Junya Ishigami, Balloon, Museum of Contemporary Art, Tokyo, 2007 Courtesy © junya.ishigami+associates. Foto Yasushi Ichikawa

A theoretical, pure, floating architectural object, an ultra-light aluminium structure that occupies the exhibition space while suspended in mid-air and moves, oscillating according to the presence of visitors, paying homage to the author, a young creative genius from the Japanese school of contemporary architecture.

MAIO, Floating, Chicago Architectural Biennal, 2017 Courtesy MAIO Architects

These air columns, floating and detached from the ground, activate the space and stimulate the debate around architectural research, as unconventional staging elements that constantly reconfigure spaces and relate to the other more traditional, normally static architectural elements.

MAIO, Floating, Chicago Architectural Biennal, 2017 Courtesy MAIO Architects

Matteo Ghidoni – Salottobuono, Teatrino, Triennale di Milano, 2018 Courtesy Salottobuono

A large aerostat balloon as tall as the Palazzo dell’Arte marks the presence in front of the museum of a small, compact theatre covered with a colourful cloth that provides shade and gently sways in the wind with the branches of the trees all around it. Inside, a cosy circular cavea hosts a carefully selected and attentive audience during the interviews with the major protagonists of Milan Design Week 2018. It can also become the perfect place for taking a break or engaging in informal conversations, as it is always accessible to the visitors of the event.

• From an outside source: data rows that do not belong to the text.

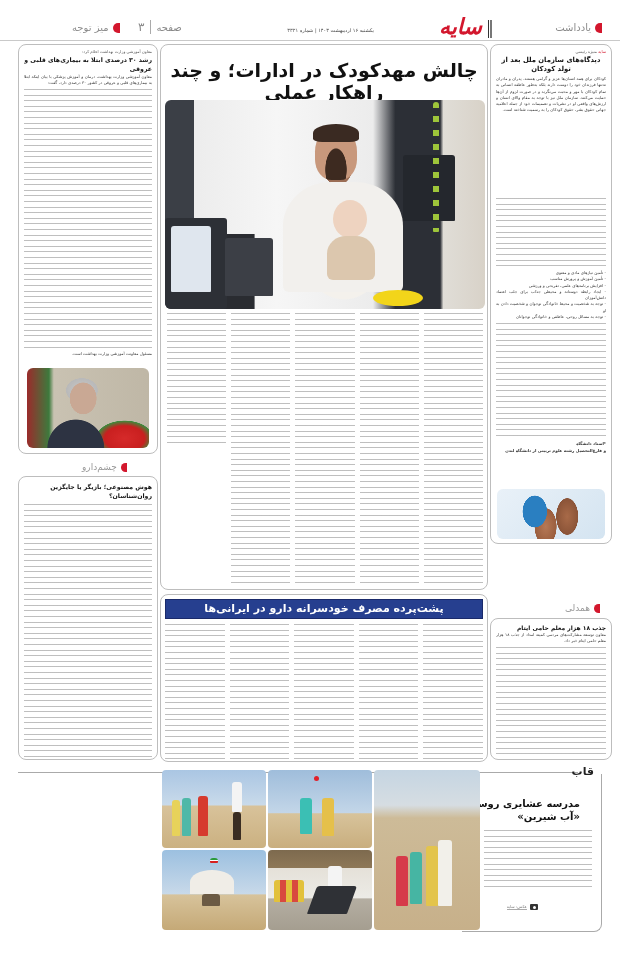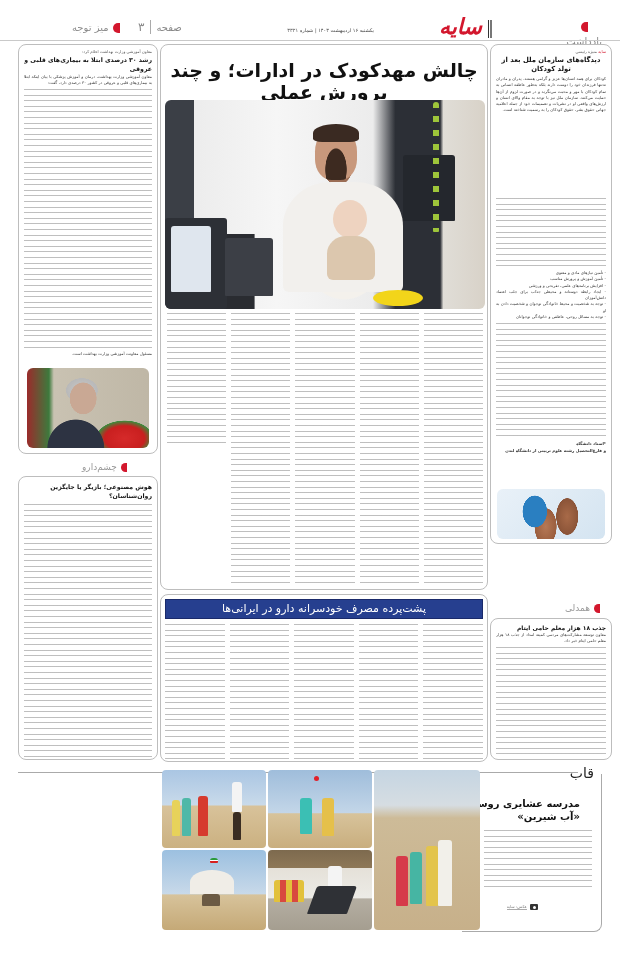--- a/index.html
+++ b/index.html
@@ -64,7 +64,7 @@
 
 <div class="abs" style="left:0;top:18px;width:620px;height:22px;">
 
-  <div class="abs sec-pill" style="right:18px;top:4px;flex-direction:column;">
+  <div class="abs sec-pill" style="right:18px;top:4px;">
     <span class="sec-mark"></span>
     <span>یادداشت</span>
   </div>

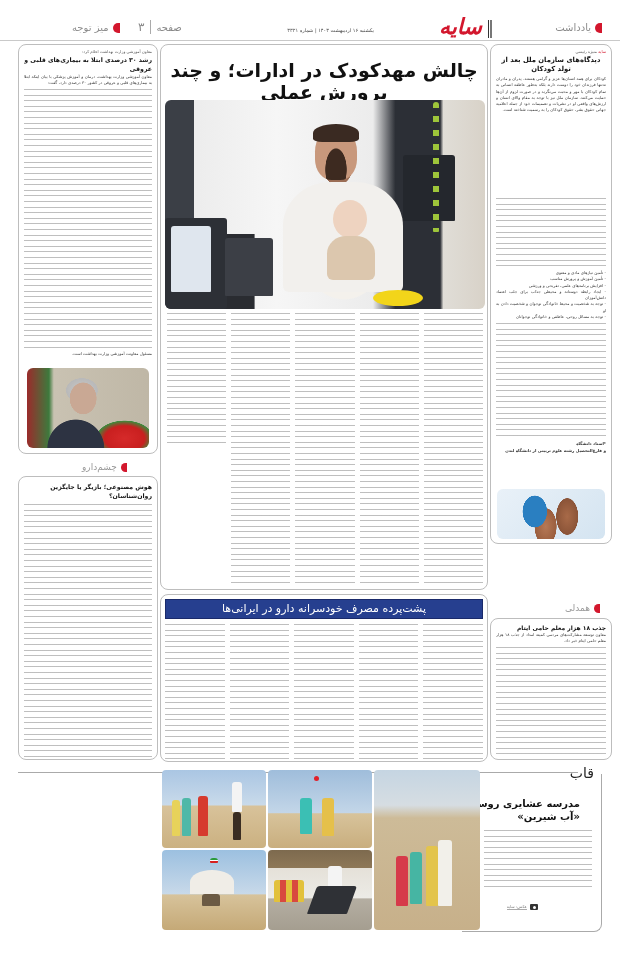--- a/index.html
+++ b/index.html
@@ -103,7 +103,7 @@
 </div>
 
 <div class="abs box" style="left:160px;top:44px;width:328px;height:546px;">
-  <div class="headline" style="margin-top:14px;">چالش مهدکودک در ادارات؛ و چند پرورش عملی</div>
+  <div class="headline" style="margin-top:14px;">چالش مهدکودک در ادارات؛ و چند راهکار عملی</div>
   <div class="abs photo ph-main" style="left:4px;top:55px;width:320px;height:209px;">
 
     <div class="fig" style="left:150px;top:28px;width:42px;height:52px;border-radius:45% 45% 40% 40%;background:radial-gradient(ellipse at 50% 80%, #3d2a20 0, #3d2a20 35%, #c8987c 37%, #c8987c 100%);"></div>

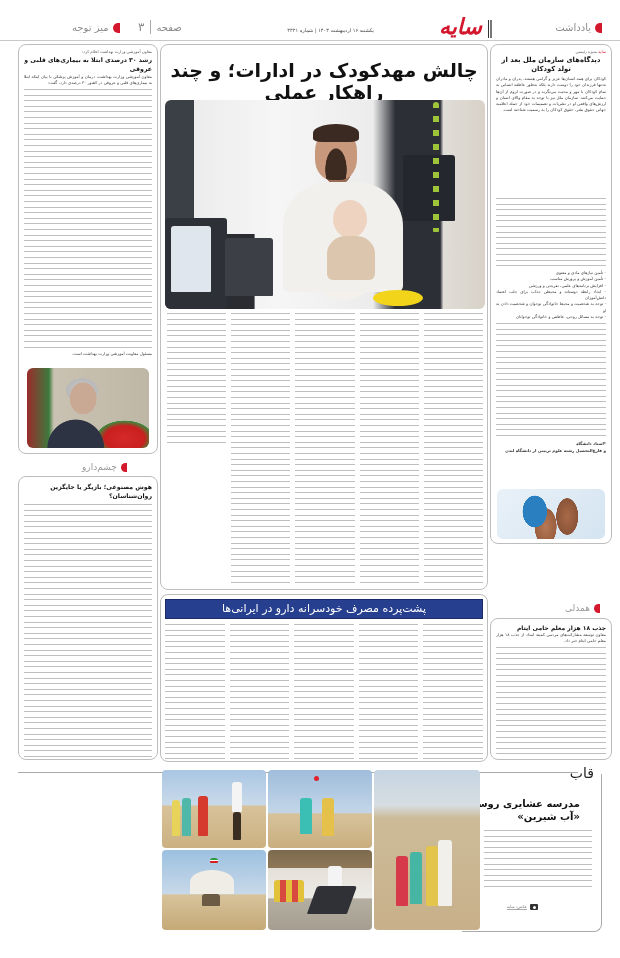--- a/index.html
+++ b/index.html
@@ -18,7 +18,7 @@
   .dateline { font-size:5px; color:#444; }
 
   .headline { font-weight:bold; font-size:19px; color:#111; text-align:center; letter-spacing:-0.5px; }
-  .banner { background:#263f8f; color:#fff; font-weight:normal; font-size:11px; text-align:center; line-height:18px; border:1px solid #1a2a6a; }
+  .banner { background:#263f8f; color:#fff; font-weight:bold; font-size:11px; text-align:center; line-height:18px; border:1px solid #1a2a6a; }
 
   .small-title { font-weight:bold; font-size:6.8px; color:#111; line-height:9px; }
   .kicker { font-size:4px; color:#555; }

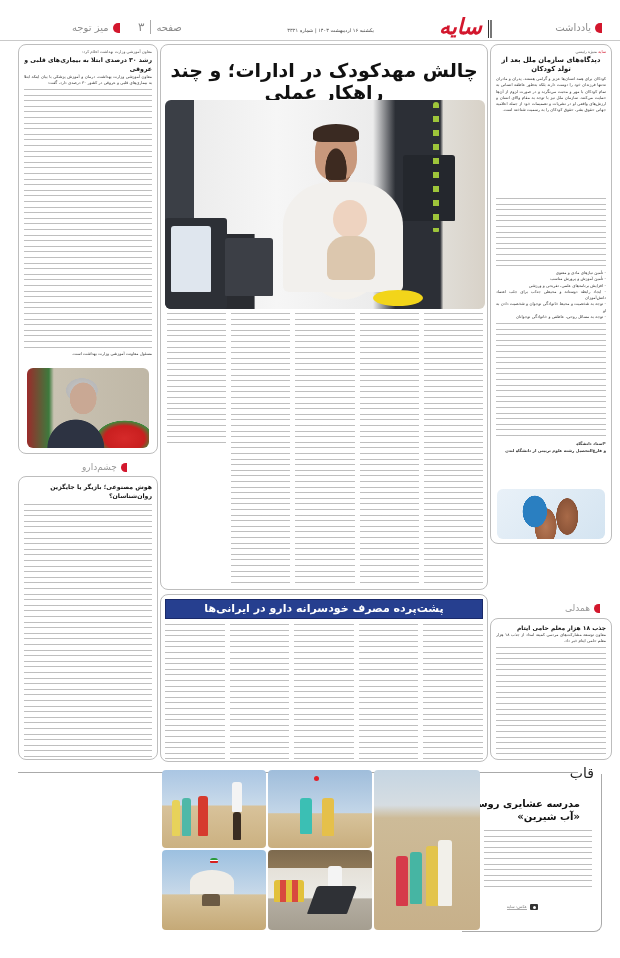--- a/index.html
+++ b/index.html
@@ -175,7 +175,7 @@
 
 <div class="abs" style="left:18px;top:766px;width:594px;height:170px;">
   <div class="abs" style="left:0;top:6px;width:560px;border-top:1px solid #aaa;"></div>
-  <div class="abs" style="right:18px;top:-1px;font-size:14px;font-weight:normal;color:#222;">قاب</div>
+  <div class="abs" style="right:18px;top:-1px;font-size:11px;font-weight:bold;color:#222;">قاب</div>
   <div class="abs" style="right:10px;top:8px;height:158px;border-right:1px solid #aaa;border-bottom:1px solid #aaa;border-radius:0 0 8px 0;width:140px;"></div>
 
   <div class="abs" style="right:32px;top:32px;text-align:right;">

Leonardo da Vinci, life preserver, 1487-1490 Courtesy leonardodavinci-italy

Some of the drawings in Leonardo’s Codices show instruments for keeping the wearer afloat or, as in this case, as a “way of surviving a storm”. It is not known whether Leonardo wanted the life preserver to be rigid (made of wood or woven plant fibres) or inflatable (made of animal skins or bladders), but it is the first known representation in the history of art and technology showing this object in its most archetypal form.